### Work item
Please transcribe the data below in full, word for word, without the images.

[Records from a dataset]
⁂
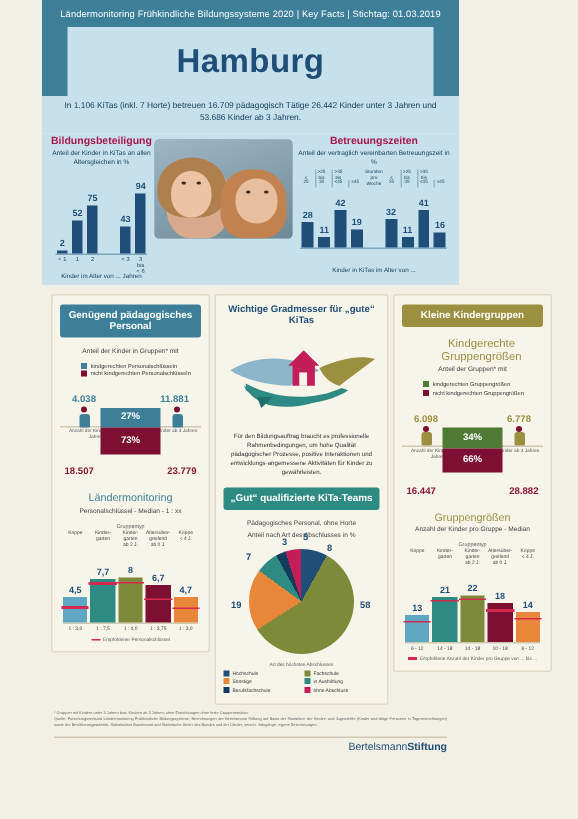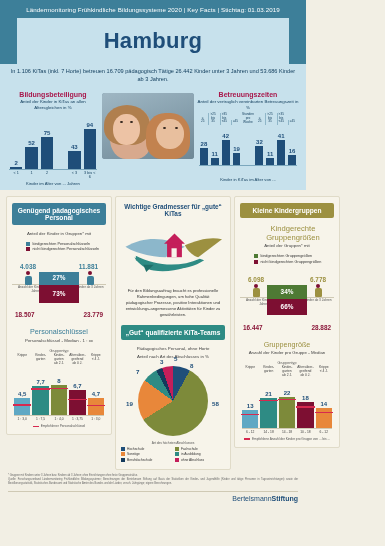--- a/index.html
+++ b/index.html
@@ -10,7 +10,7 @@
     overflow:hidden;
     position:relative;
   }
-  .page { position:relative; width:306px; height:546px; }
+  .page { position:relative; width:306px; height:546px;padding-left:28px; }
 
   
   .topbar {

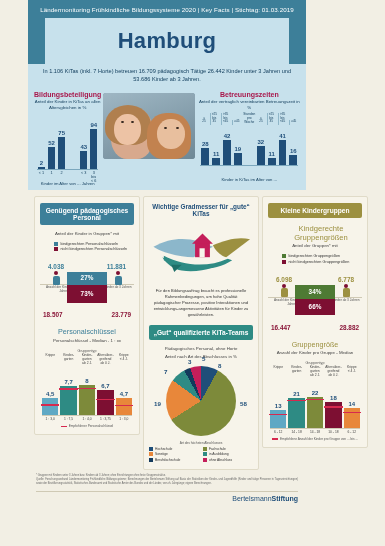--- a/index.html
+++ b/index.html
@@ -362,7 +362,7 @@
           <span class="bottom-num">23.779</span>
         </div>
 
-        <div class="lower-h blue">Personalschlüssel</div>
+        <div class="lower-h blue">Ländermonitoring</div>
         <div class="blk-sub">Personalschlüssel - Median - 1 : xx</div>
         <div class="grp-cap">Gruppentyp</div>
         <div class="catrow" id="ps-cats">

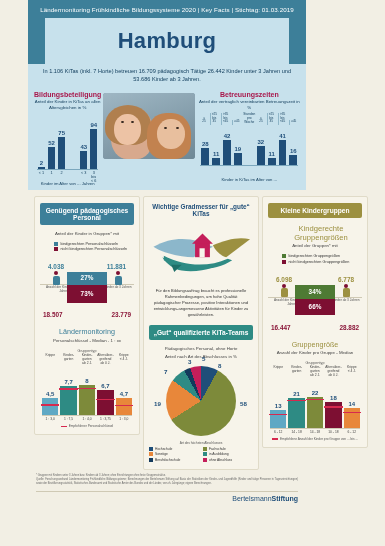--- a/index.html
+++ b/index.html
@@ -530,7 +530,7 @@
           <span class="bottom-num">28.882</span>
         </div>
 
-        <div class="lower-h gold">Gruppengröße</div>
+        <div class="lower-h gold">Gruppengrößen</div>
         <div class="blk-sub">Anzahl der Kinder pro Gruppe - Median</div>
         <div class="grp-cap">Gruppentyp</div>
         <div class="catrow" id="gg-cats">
⁂
### Response
--- a/index.html
+++ b/index.html
@@ -10,7 +10,7 @@
     overflow:hidden;
     position:relative;
   }
-  .page { position:relative; width:306px; height:546px; }
+  .page { position:relative; width:306px; height:546px;padding-left:28px; }
 
   
   .topbar {

--- a/index.html
+++ b/index.html
@@ -362,7 +362,7 @@
           <span class="bottom-num">23.779</span>
         </div>
 
-        <div class="lower-h blue">Personalschlüssel</div>
+        <div class="lower-h blue">Ländermonitoring</div>
         <div class="blk-sub">Personalschlüssel - Median - 1 : xx</div>
         <div class="grp-cap">Gruppentyp</div>
         <div class="catrow" id="ps-cats">

--- a/index.html
+++ b/index.html
@@ -530,7 +530,7 @@
           <span class="bottom-num">28.882</span>
         </div>
 
-        <div class="lower-h gold">Gruppengröße</div>
+        <div class="lower-h gold">Gruppengrößen</div>
         <div class="blk-sub">Anzahl der Kinder pro Gruppe - Median</div>
         <div class="grp-cap">Gruppentyp</div>
         <div class="catrow" id="gg-cats">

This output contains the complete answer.